The reply should hold every line of the data below, unchanged, and none of the pictures.

[Modification records]
----------------

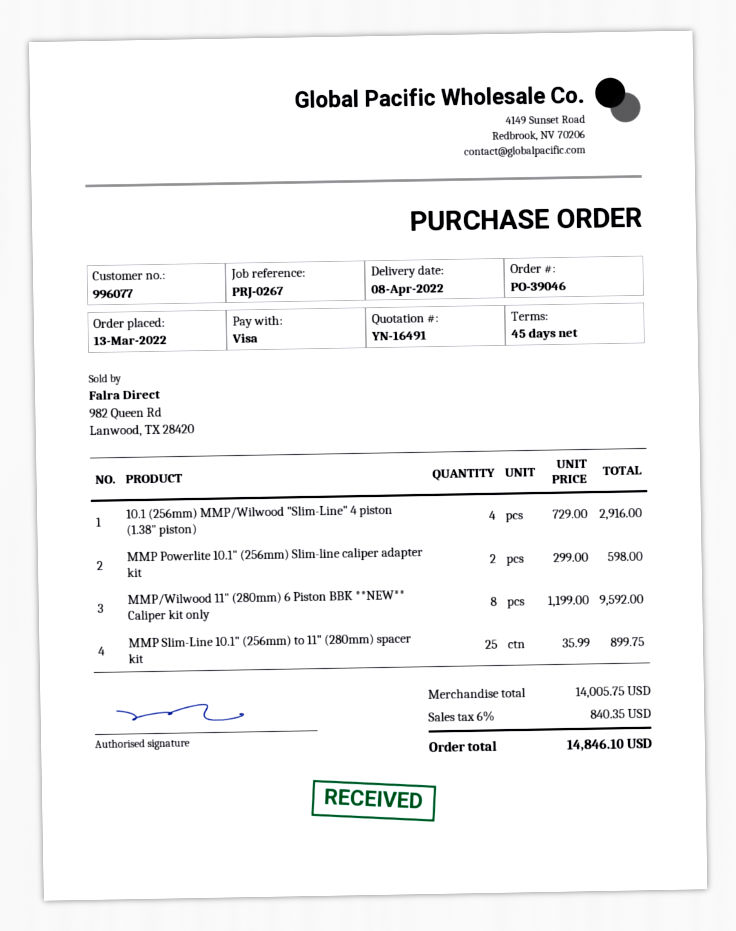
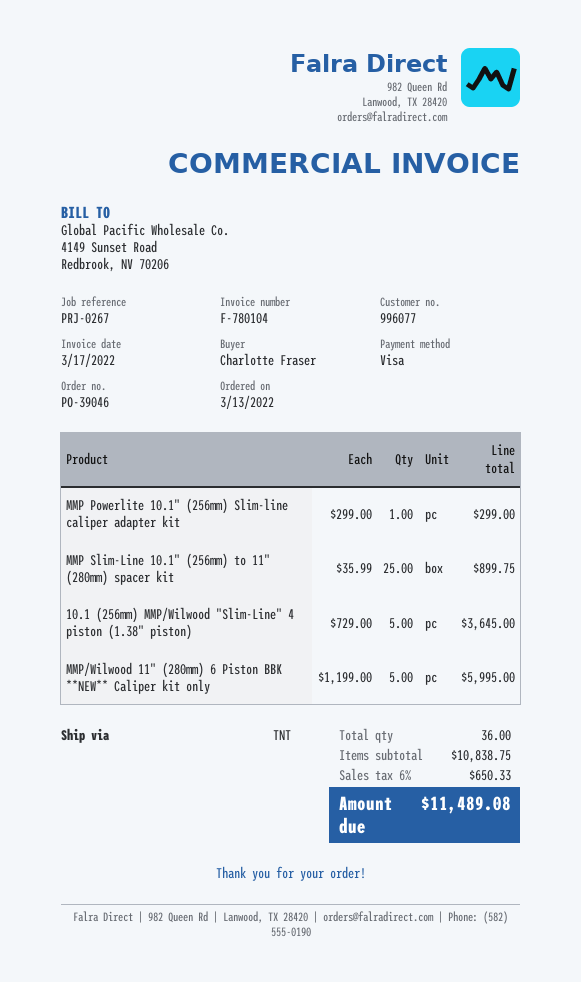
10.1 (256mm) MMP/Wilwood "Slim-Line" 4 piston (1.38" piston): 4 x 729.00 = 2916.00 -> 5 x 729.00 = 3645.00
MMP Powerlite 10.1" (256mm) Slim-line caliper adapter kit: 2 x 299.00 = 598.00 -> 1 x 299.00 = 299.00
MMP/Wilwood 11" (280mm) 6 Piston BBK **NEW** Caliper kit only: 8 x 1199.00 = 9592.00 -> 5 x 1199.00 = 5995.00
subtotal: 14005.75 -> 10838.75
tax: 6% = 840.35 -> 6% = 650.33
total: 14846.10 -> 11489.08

----------------

**ANSWER BOX**:
10.1 (256mm) MMP/Wilwood "Slim-Line" 4 piston (1.38" piston): 4 x 729.00 = 2916.00 -> 5 x 729.00 = 3645.00
MMP Powerlite 10.1" (256mm) Slim-line caliper adapter kit: 2 x 299.00 = 598.00 -> 1 x 299.00 = 299.00
MMP/Wilwood 11" (280mm) 6 Piston BBK **NEW** Caliper kit only: 8 x 1199.00 = 9592.00 -> 5 x 1199.00 = 5995.00
subtotal: 14005.75 -> 10838.75
tax: 6% = 840.35 -> 6% = 650.33
total: 14846.10 -> 11489.08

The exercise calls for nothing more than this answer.